I thought I wanted an answer. And I was wrong, because the last message answered me more completely than I could have dreamed.
The speakers crackled, once, before her voice began to speak for the final time.
“October Daye, I wish to hire you.” The fear was still there, but the command and power that was her nature shone clearly through it, brilliant and terrible. She was looking at the end of everything, and it was enough to remind her of who she really was. “By my word and at my command, you will investigate a murder, and you will force justice back into this kingdom. You will do this thing.” There was a long pause. I was starting to think the message had ended when she continued, softly, “Find out who did it, Toby, please. Make sure they don’t win. I need you to do this, for me, and for Goldengreen. If you were ever my friend, Toby, please . . .”
She’d never called me Toby before. We’d known each other for more than twenty years, and I’d never been anything but October to her. I knew then what had happened to her, even though I didn’t want to. I knew as soon as she started speaking, and I still wouldn’t let it be true. I couldn’t let it be true. Not moving, not breathing, I listened in stunned silence as she brought down what little remained of my world.

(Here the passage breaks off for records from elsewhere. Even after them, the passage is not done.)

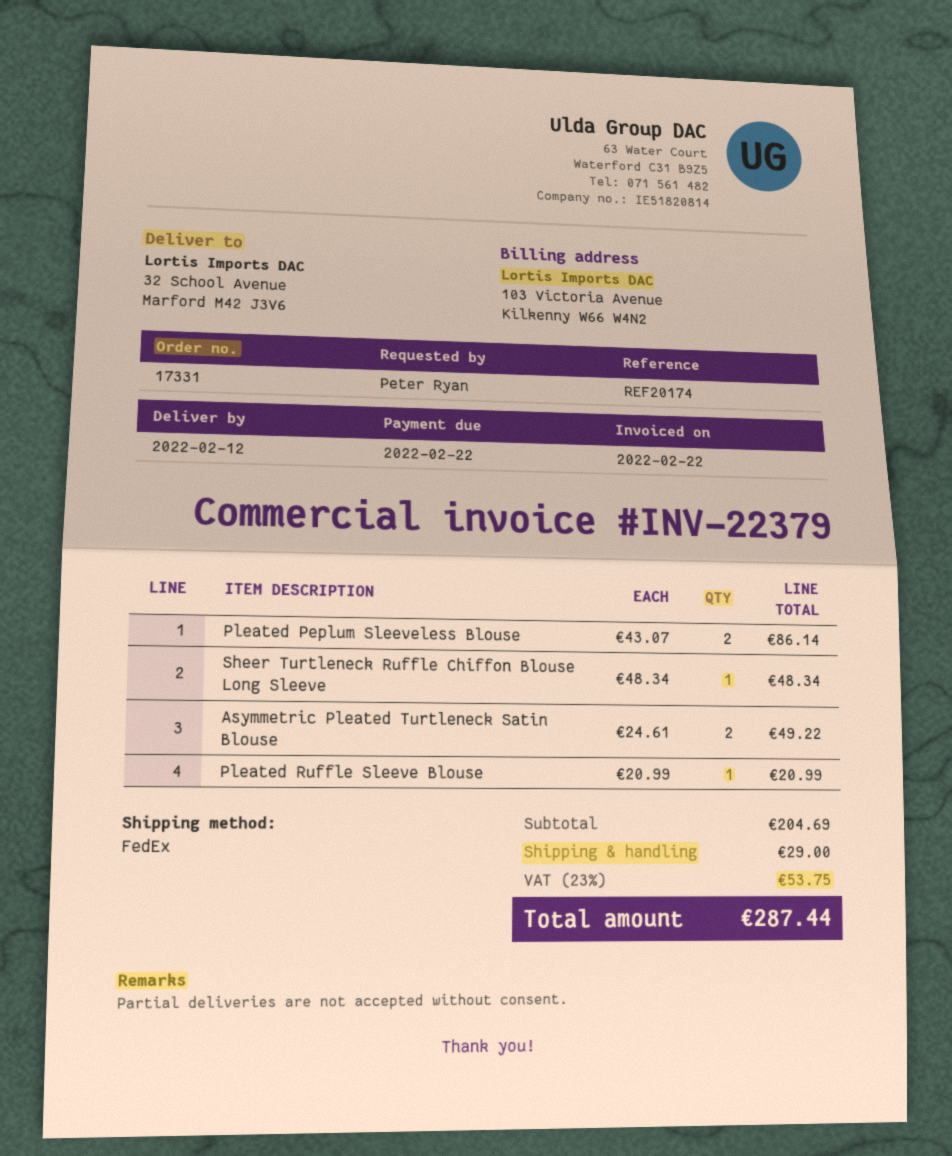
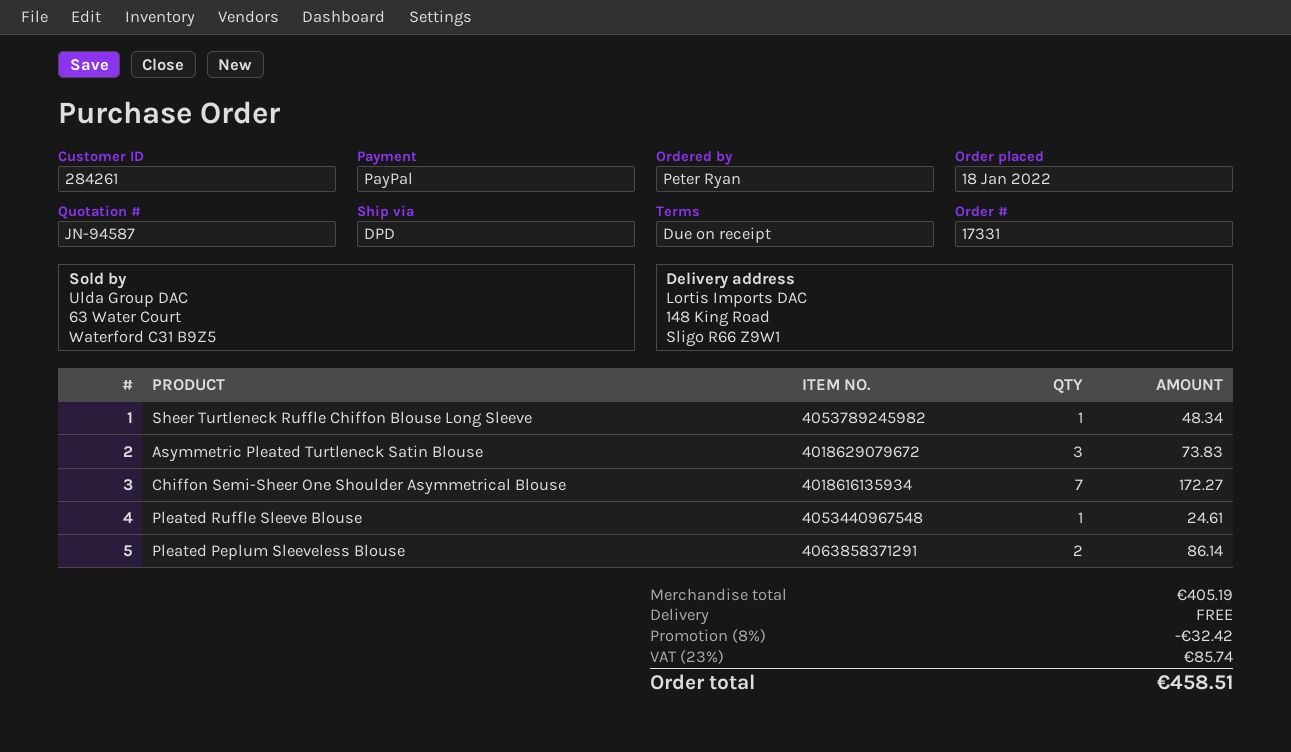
shipping method: FedEx -> DPD
ship to: 32 School Avenue, Marford M42 J3V6 -> 148 King Road, Sligo R66 Z9W1
Asymmetric Pleated Turtleneck Satin Blouse: 2 for 49.22 -> 3 for 73.83
Pleated Ruffle Sleeve Blouse: 1 for 20.99 -> 1 for 24.61
Chiffon Semi-Sheer One Shoulder Asymmetrical Blouse: none -> 7 for 172.27
subtotal: 204.69 -> 405.19
discount: none -> 8% = 32.42
shipping: 29.00 -> 0.00
tax: 23% = 53.75 -> 23% = 85.74
total: 287.44 -> 458.51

There was another long pause before she whispered, “Toby, there isn’t much time. Please, pick up. I can’t leave, and you’re the only one I trust enough to call, so damn it, please! Answer your goddamn phone!” I’d never heard her curse before. The night was full of firsts, and I wasn’t even out of my bathrobe yet. “I know you’re there! Dammit, I am not going to let your laziness get me killed! Toby, damn you . . .”
She took a breath then, before continuing in a firm cadence. By the time I realized what she was doing, it was too late; I’d heard the binding begin, and I would listen until the end.
“By my blood and my bones, I bind you. By the oak and the ash, the rowan and the thorn, I bind you. By the word of your fealty, by my mother’s will, by your name, I bind you. For the favors I have done you in the past, you promised that I could ask anything of you; this is my anything. Find the answers, find the reasons and find the one who caused me this harm, October Daye, daughter of Amandine, or find only your own death. By all that I am and all that I was and all the mercies of our missing Lord and Ladies, I bind you . . .”
I felt the curse catch hold, sinking thorny talons into my skin as the bittersweet smell of dying roses flooded my nose and mouth. I dropped my coffee cup and staggered backward retching, clapping a hand over my mouth as I tried not to throw up. Promises bind our kind as surely as iron chains or ropes of human hair, and Evening had bound me with the old forms, the ones anyone with a trace of fae blood can use. No one uses the old bindings anymore, not unless things are so bleak that even our missing King and his Hunt couldn’t mend them. They’re too strong, and too deadly.
The fae never swear by anything we don’t believe in. We don’t ask for thanks and we don’t offer them; no promises, no regrets, no chains. No lies. If Evening said failure would kill me, it would kill me. I just hoped she had a good reason, or I was going to have to kill her myself.
“Oh, Toby, I’m sorry,” she said, and put the phone down, not quite in the cradle. The connection continued. I don’t know whether that was an accident or not, but I don’t think it was. She wanted me to hear. She knew that if I heard what came next, I wouldn’t even try to break the binding she had thrown over me.